Sir Brian May has revealed that Queen were told by Bob Geldof to “just play the hits” before their legendary Live Aid performance in 1985.
Queen’s six-song performance, which saw lead singer Freddie Mercury make the 72,000-strong crowd clap and chant in unison, is often referred to as one of the greatest rock gigs of all time.
The concert was watched on TV by an estimated 1.5 billion people in 150 countries. It raised more than $140m (£114m) for famine relief, and raised awareness over Ethiopia’s devastating food shortages.
Speaking to The Radio Times, guitarist Brian May and drummer Roger Taylor reflected on the performance 40 years later, with Taylor saying: “During ‘Radio Ga Ga’, it did seem that the whole stadium was in unison. But then I looked up during ‘We Are the Champions’, and the crowd looked like a whole field of wheat swaying.”
It was only Taylor who was enthusiastic about playing the concert initially, while other band members – May, Mercury and bassist John Deacon – were unconvinced.
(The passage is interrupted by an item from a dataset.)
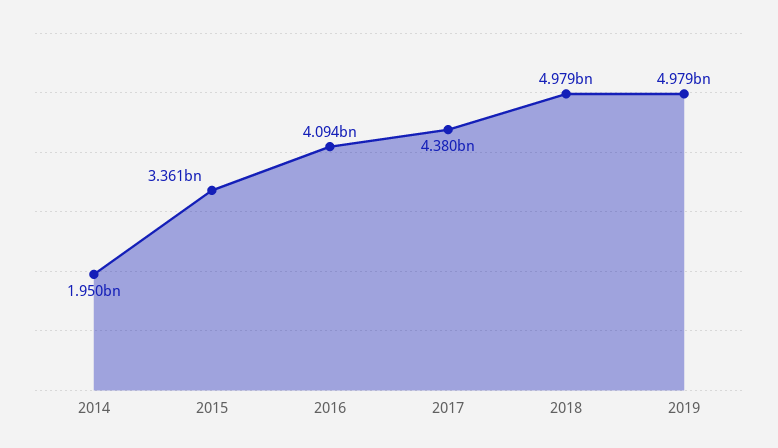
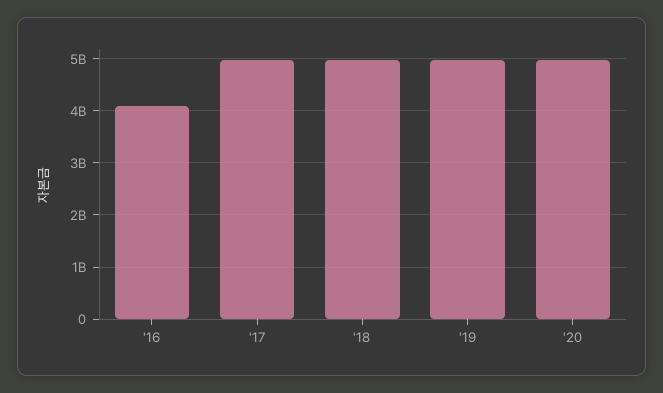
2014: 1950000000 -> none
2015: 3361000000 -> none
2017: 4380000000 -> 5000000000
'20: none -> 5000000000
“We weren’t touring or playing, and it seemed like a crazy idea, this talk of having 50 bands on the same bill,” May said. “We thought it was going to be a disaster. Freddie, in particular, said, ‘I haven’t got the right feeling for this.’ He wasn’t the leader of the band, but if he dug his heels in there was no dragging him, so we parked it.”
May recalled the moment Mercury changed his mind, saying: “I said to Freddie: ‘If we wake up on the day after this Live Aid show and we haven’t been there, we’re going to be pretty sad.’ He said: ‘Oh, f*** it, we’ll do it.’”
“It was one of the few moments in anyone’s life that you know you’re doing something for all the right reasons.”
Before their performance, May said the band were told by festival’s organiser, Bob Geldof: “Don’t get clever – just play the hits. You have 17 minutes.”

The set saw them open with “Bohemian Rhapsody”, followed by “Radio Gaga”, “Ay-Oh”, and “Hammer To Fall.” They ended the set on “We Will Rock You” and “We Are the Champions”.
Taylor recalled that the hardest decision for such a short set was picking the songs.
For him, it was “obvious to open with the verse of Bohemian Rhapsody; it was so immediately recognisable. Then to finish with ‘We Will Rock You’ and ‘We Are the Champions’ was a no-brainer.”
Though the band was given a strict 17 minutes for their performance, it ended up lasting 21 minutes, due to Mercury’s call-and-response segment during “Radio Ga Ga”.
“We thought that might be on the cards,” May said of Mercury’s big moment. “We just didn’t know whether he was going to feel right about it. But he was so bold.”
Queen played on a lineup alongside U2, David Bowie and Paul McCartney at London’s Wembley Stadium, with Madonna, Led Zeppelin and Bob Dylan performing simultaneously at the John F Kennedy Stadium in Philadelphia.